Victoire de Trump : le Canada s'inquiète pour son accord de libre-échange
L'élection de Donald Trump à la présidence des Etats-Unis, animée par des relents protectionnistes, suscite une vive inquiétude au Canada, lié depuis près de trente ans par un accord de libre-échange avec son voisin américain, qui absorbe les trois quarts de ses exportations. En campagne électorale, Donald Trump a promis de renégocier, voire de retirer son pays de l'Accord de libre-échange nord-américain (Aléna), étendu au Mexique en 1994 à partir d'un précédent traité conclu par le Canada et les Etats-Unis en 1989.
Cette éventualité suscite bien des craintes au Canada, immense pays regorgeant de matières premières pour qui le maintien d'une frontière ouverte est un impératif vital compte tenu de la petitesse de son marché intérieur de 36 millions de personnes.
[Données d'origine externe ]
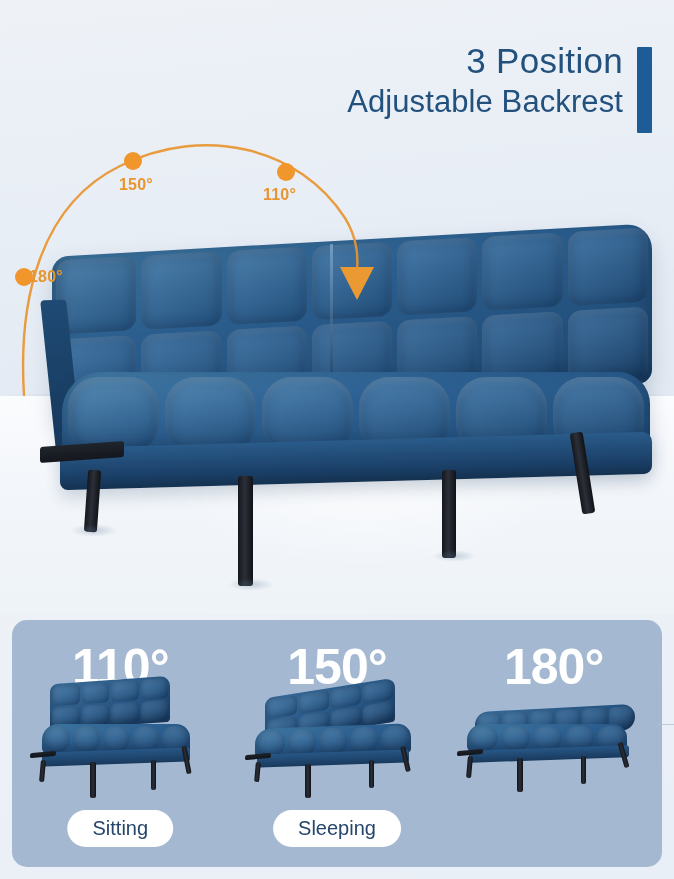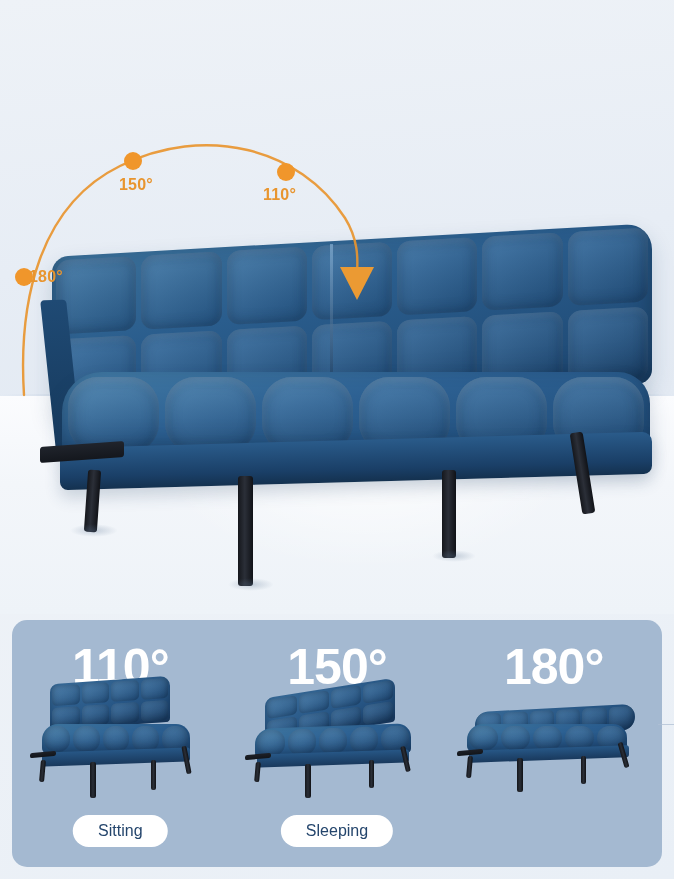"3 Position" div { html: none -> <div> <div> <div>3 Position</div> <div>Adjustable Backrest</div> </div> <div></div> </div> }
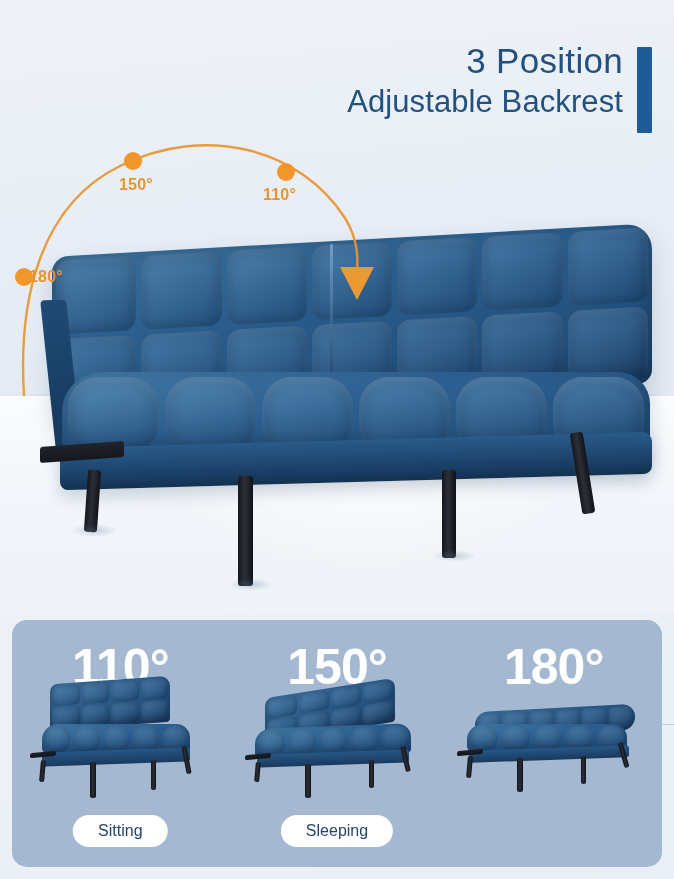"Sitting" .pos-pill { font-size: 16px -> 20px }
Le Canada et les Etats-Unis sont des partenaires commerciaux privilégiés, avec des échanges qui ont totalisé 670 milliards de dollars américains (550 milliards d'euros) en 2015, soit 1,3 million chaque minute. "Il est vital pour le commerce bilatéral que la frontière entre nos pays demeure ouverte pour assurer le passage rapide des biens", selon le président de la Chambre de commerce du Canada, Perrin Beatty.
L'arrivée à la présidence du candidat républicain n'annonce "rien de bon" pour le Canada, estime Louis Bélanger, politologue à l'université Laval à Québec et spécialiste des accords de libre-échange. "Cela va être extrêmement difficile si le président Trump met en oeuvre les politiques que le candidat Trump a promises". En fait, confie-t-il à l'AFP, "la grande question est de savoir comment une administration Trump va réagir devant la réalité des choses. C'est vrai pour tout et pas juste le commerce". "Dans l'ensemble, l'impact risque d'être négatif", convient Charles St-Arnaud, analyste de la banque Nomura.
La remise en question de l'Aléna serait d'autant plus grave pour le Canada que le pays est engagé depuis 27 ans "dans une restructuration industrielle basée sur une spécialisation de production en vue de satisfaire un marché nord-américain intégré", explique Louis Bélanger. "Alors, demain, remettre cela en question (...), c'est pas une petite chose". "L'incertitude", enchaîne-t-il, "va avoir des effets des deux côtés de la frontière, et le Canada les ressentira davantage", avec 20% de son produit intérieur brut tiré de ses exportations vers les Etats-Unis. La banque Desjardins de Montréal, juste avant le scrutin, prévoyait "une récession canadienne" en cas de retrait américain de l'Aléna.
Mais le commerce avec le Canada est aussi important pour les Etats-Unis, car 12,5% de leurs exportations y aboutissent, indique Charles St-Arnaud. Le Premier ministre du Québec, Philippe Couillard, n'attend "pas de perturbations majeures à part sur le dossier du bois d'oeuvre" (litige commercial en cours, NDLR), soulignant que le Canada est le premier partenaire commercial de 34 Etats américains. Les emplois de près de 9 millions d'Américains dépendent aussi de ces échanges, selon les données du gouvernement canadien. "Il faut s'attendre à des soutiens au Congrès pour l'Aléna", estime Stephen Randall, professeur à l'université de Calgary (Alberta, ouest) spécialisé dans les relations nord-américaines. "La pression va être mise sur le Mexique, pas le Canada", croit-il.
L'énergie est l'un des seuls secteurs au Canada qui pourrait véritablement tirer profit de l'élection de Donald Trump, avec sa promesse de relancer le projet d'oléoduc transfrontalier Keystone XL entre l'Alberta et les raffineries du Texas sur le golfe du Mexique. "Il y a gens en Alberta qui commencent à voir la lumière au bout du tunnel", après deux ans de récession provoquée par la chute des cours du pétrole, note M. Randall. "Il y a de l'espoir pour le Keystone XL", même si Donald Trump a aussi parlé de taxer les exportations canadiennes d'hydrocarbures.